5. Monitor long-term CPU trends. Knowing how your cluster consumes CPU over time, and how frequently CPU utilization approaches 100 percent, will help you determine how much spare CPU capacity your cluster needs to run smoothly. It will also provide insight into how best to balance CPU assignment across workloads.

Kubernetes CPU throttling best practices

The following best practices can help reduce the risk of running into CPU throttling issues in the first place.

Set requests and limits across your cluster

Again, requests and limits are your primary line of defense against CPU throttling. Unless you have so much spare CPU capacity in your cluster that running low on CPU is unimaginable, setting appropriate requests and limits will help ensure that CPU is shared efficiently across workloads.

Consider workload priority when setting requests and limits

Some workloads may be more important than others. Requests and limits should reflect this by ensuring that critical workloads receive priority during CPU assignment.

For instance, if you have a dev/test namespace in your cluster, it may make sense to set a relatively low CPU limit and request for that namespace. Throttling for dev/test workloads is probably not as serious as the throttling of production workloads.

Configure Quality of Service classes

Quality of Service (QoS) classes are another way to prioritize some workloads over others. You can configure three classes:

• Guaranteed, which tells Kubernetes to respect resource requests and limits no matter what. This is a good choice for mission-critical Pods.
• Burstable, which allows Pods to consume resources when they are available, but otherwise places restrictions on them. Use this class for Pods that are important but not the most important.
• BestEffort, which gives Pods access to resources only when they're not being consumed by workloads with higher-priority QoS classes. This is a good setting for Pods that you can afford to have crash.

QoS classes won't necessarily protect against CPU throttling. A workload in the Guaranteed class could still be throttled. However, they are another way of helping to distribute CPU efficiently and based on workload priority, reducing the risk of throttling.

Use autoscaling

Kubernetes supports autoscaling features, which can automatically reconfigure workloads based on resource consumption patterns and requirements. There are two types of autoscalers:

• HorizontalPodAutoscaler: This autoscaler, which is built into Kubernetes, can add workload replicas in response to increases in demand.
• Vertical Pod autoscalers: This type of autoscaler can automatically change CPU and memory resources assignments for workloads. There is no vertical Pod autoscaler built into Kubernetes itself, but most cloud-based Kubernetes distributions (like Amazon Elastic Kubernetes Service) offer optional vertical autoscalers.

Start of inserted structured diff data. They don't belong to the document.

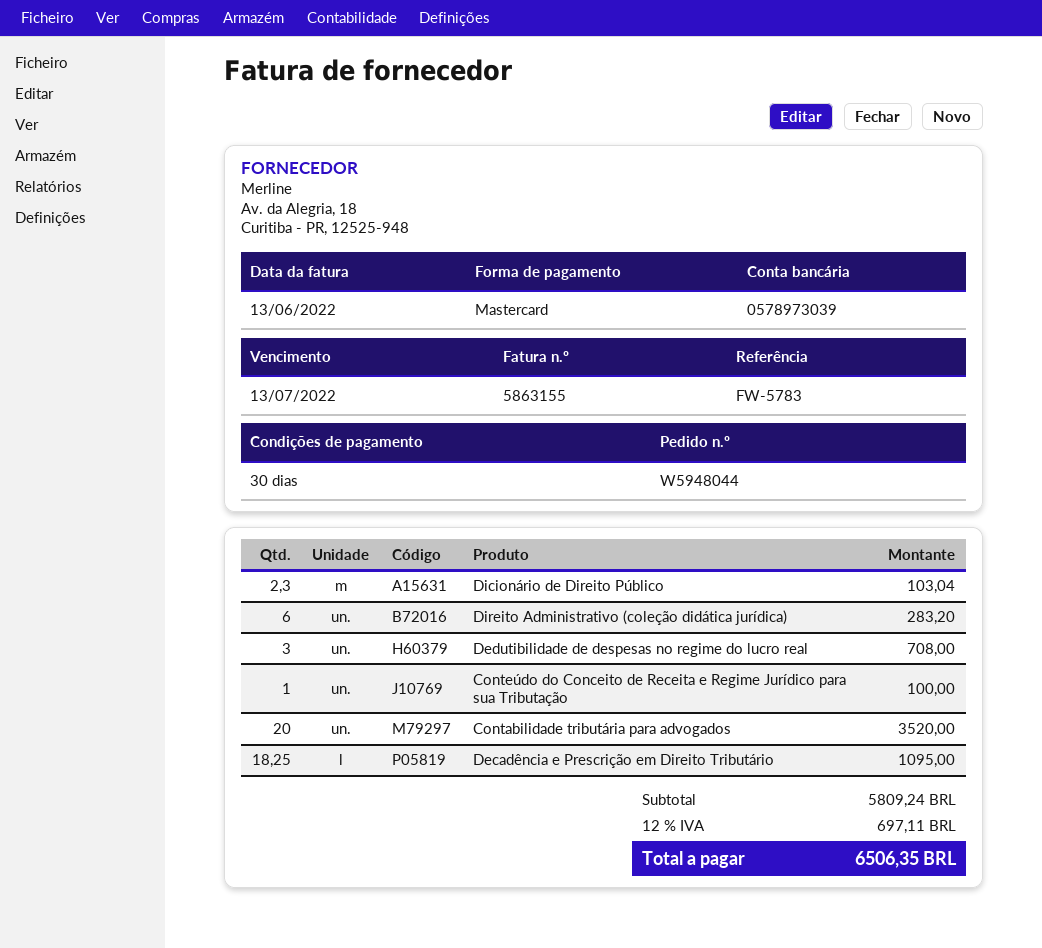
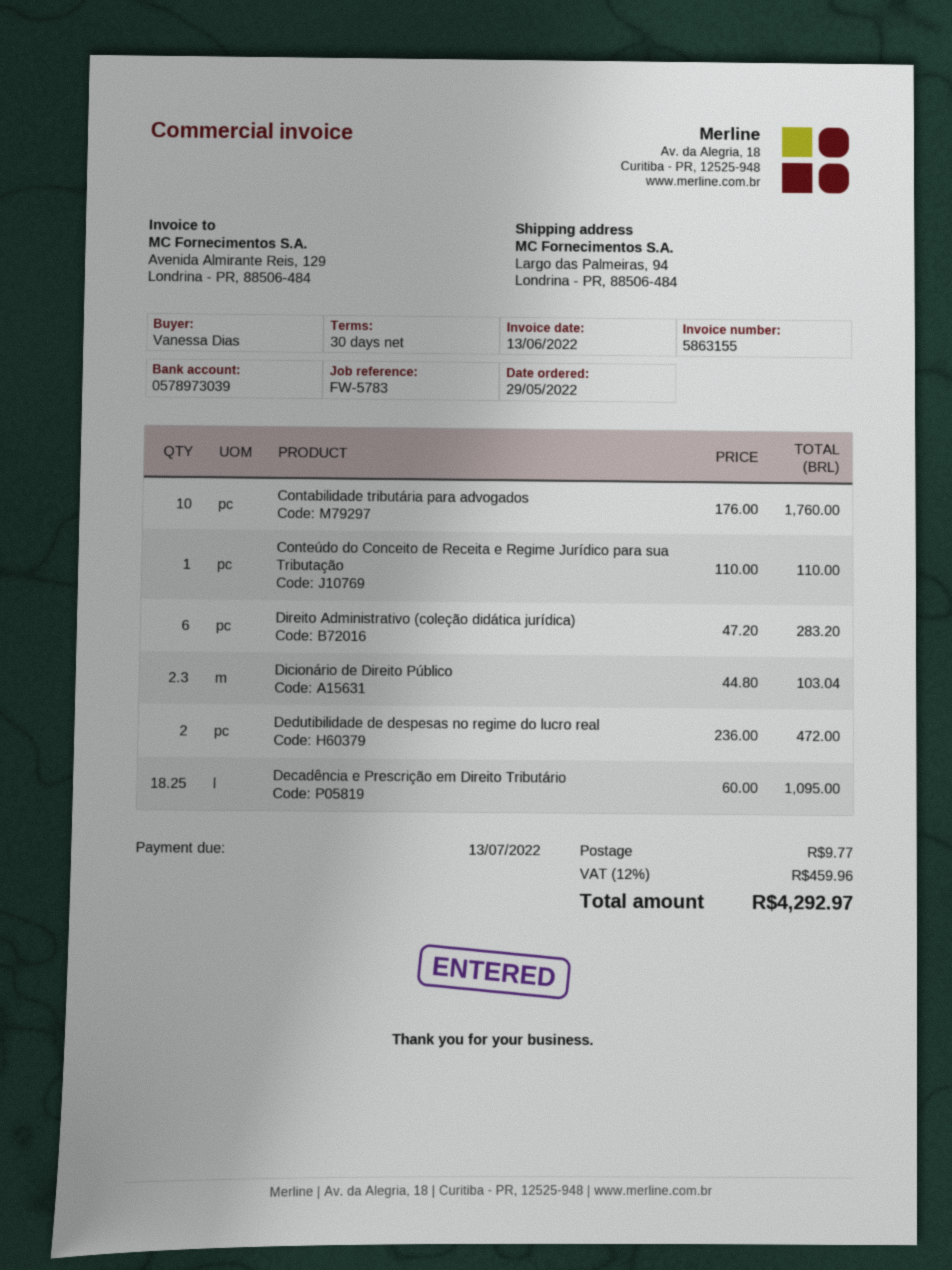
Dedutibilidade de despesas no regime do lucro real: 3 for 708.00 -> 2 for 472.00
Conteúdo do Conceito de Receita e Regime Jurídico para sua Tributação: 1 for 100.00 -> 1 for 110.00
Contabilidade tributária para advogados: 20 for 3520.00 -> 10 for 1760.00
shipping: none -> 9.77
tax: 12% = 697.11 -> 12% = 459.96
total: 6506.35 -> 4292.97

Like QoS classes, autoscaling won't guarantee that CPU throttling never happens. But it can help to balance demand and prevent throttling incidents. For example, by spreading replicas of a Pod across multiple nodes to balance load, horizontal autoscaling can help prevent a single Pod instance from maxing out its node's CPU. Vertical autoscaling can add more total CPU before CPU becomes exhausted.

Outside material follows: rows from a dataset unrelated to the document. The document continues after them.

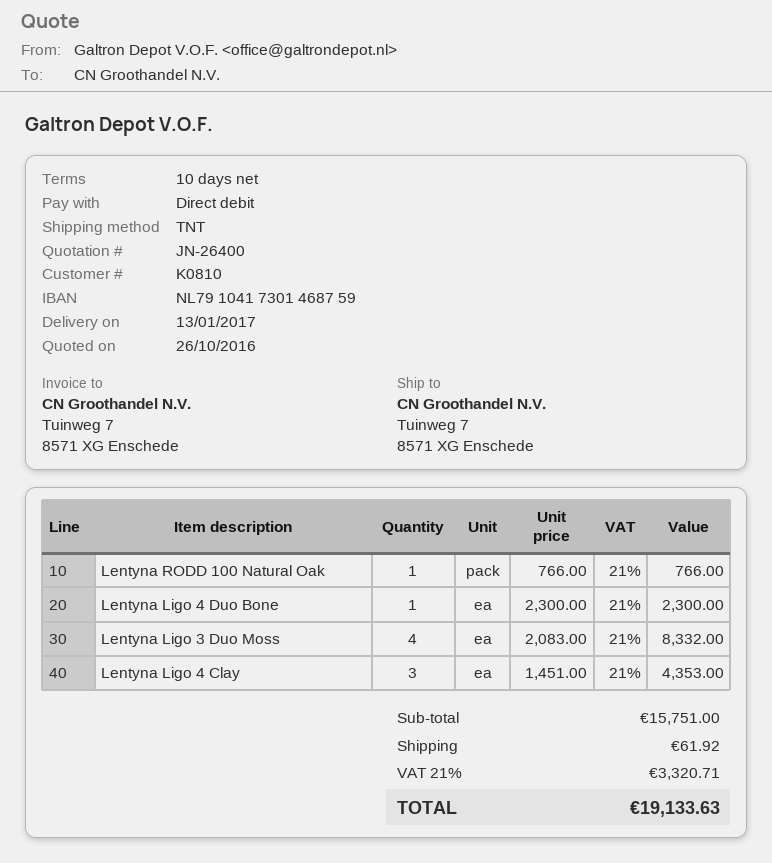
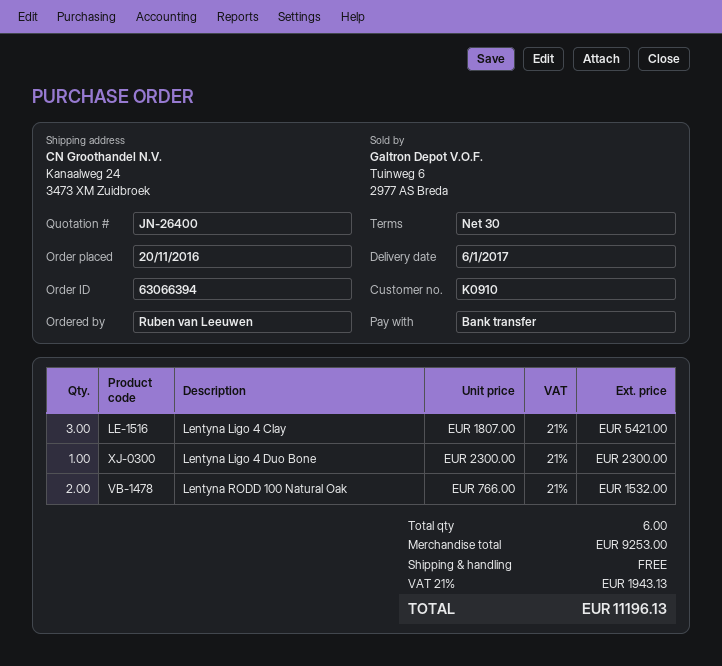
delivery date: 2017-01-13 -> 2017-01-06
payment terms: 10 days -> 30 days
customer number: K0810 -> K0910
payment method: direct debit -> bank transfer
ship to: Tuinweg 7, 8571 XG Enschede -> Kanaalweg 24, 3473 XM Zuidbroek
Lentyna RODD 100 Natural Oak: 1 x 766.00 = 766.00 -> 2 x 766.00 = 1532.00
Lentyna Ligo 3 Duo Moss: 4 x 2083.00 = 8332.00 -> none
Lentyna Ligo 4 Clay: 3 x 1451.00 = 4353.00 -> 3 x 1807.00 = 5421.00
subtotal: 15751.00 -> 9253.00
shipping: 61.92 -> 0.00
tax: 21% = 3320.71 -> 21% = 1943.13
total: 19133.63 -> 11196.13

Managing Kubernetes CPU throttling with groundcovergroundcover helps you gain the critical insights you need to detect and mitigate CPU throttling issues in Kubernetes. By comprehensively tracking workload performance and resource utilization, groundcover alerts you to anomalies that could be a sign of throttling risks.

And when you do discover an issue, groundcover helps you drill down into the issue to determine whether it's a problem with your container or Pod configuration, node CPU availability, requests or limits, or something else.

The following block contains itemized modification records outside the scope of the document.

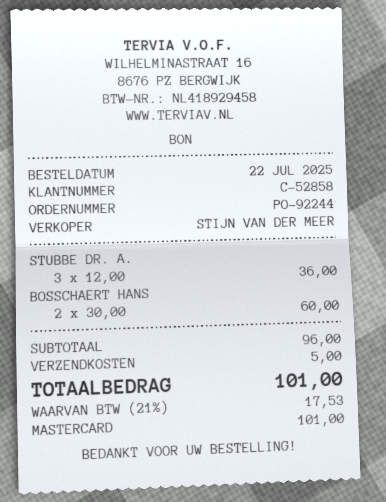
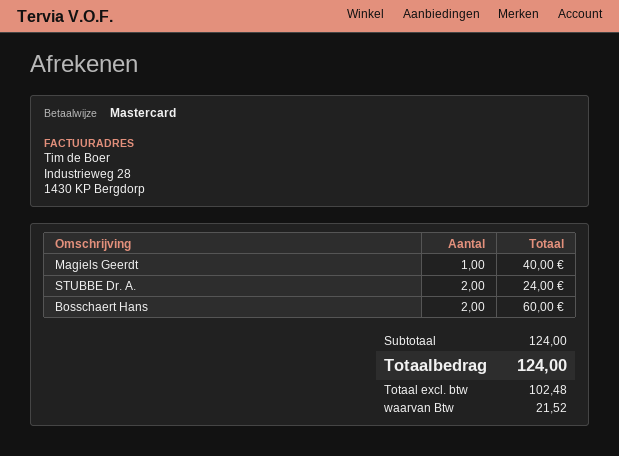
STUBBE DR. A.: 3 for 36.00 -> 2 for 24.00
Magiels Geerdt: none -> 1 for 40.00
subtotal: 96.00 -> 124.00
shipping: 5.00 -> none
tax: 17.53 -> 21.52
total: 101.00 -> 124.00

Putting CPU throttling in the rearview mirror

In a perfect world – or at least a perfect Kubernetes cluster – CPU throttling would never happen. But it can happen if you don't set the right CPU limits and requests, or if you lack continuous visibility into CPU utilization and throttling events. Avoid these risks by making strategic choices about CPU management in Kubernetes, as well as monitoring for CPU throttling on an ongoing basis.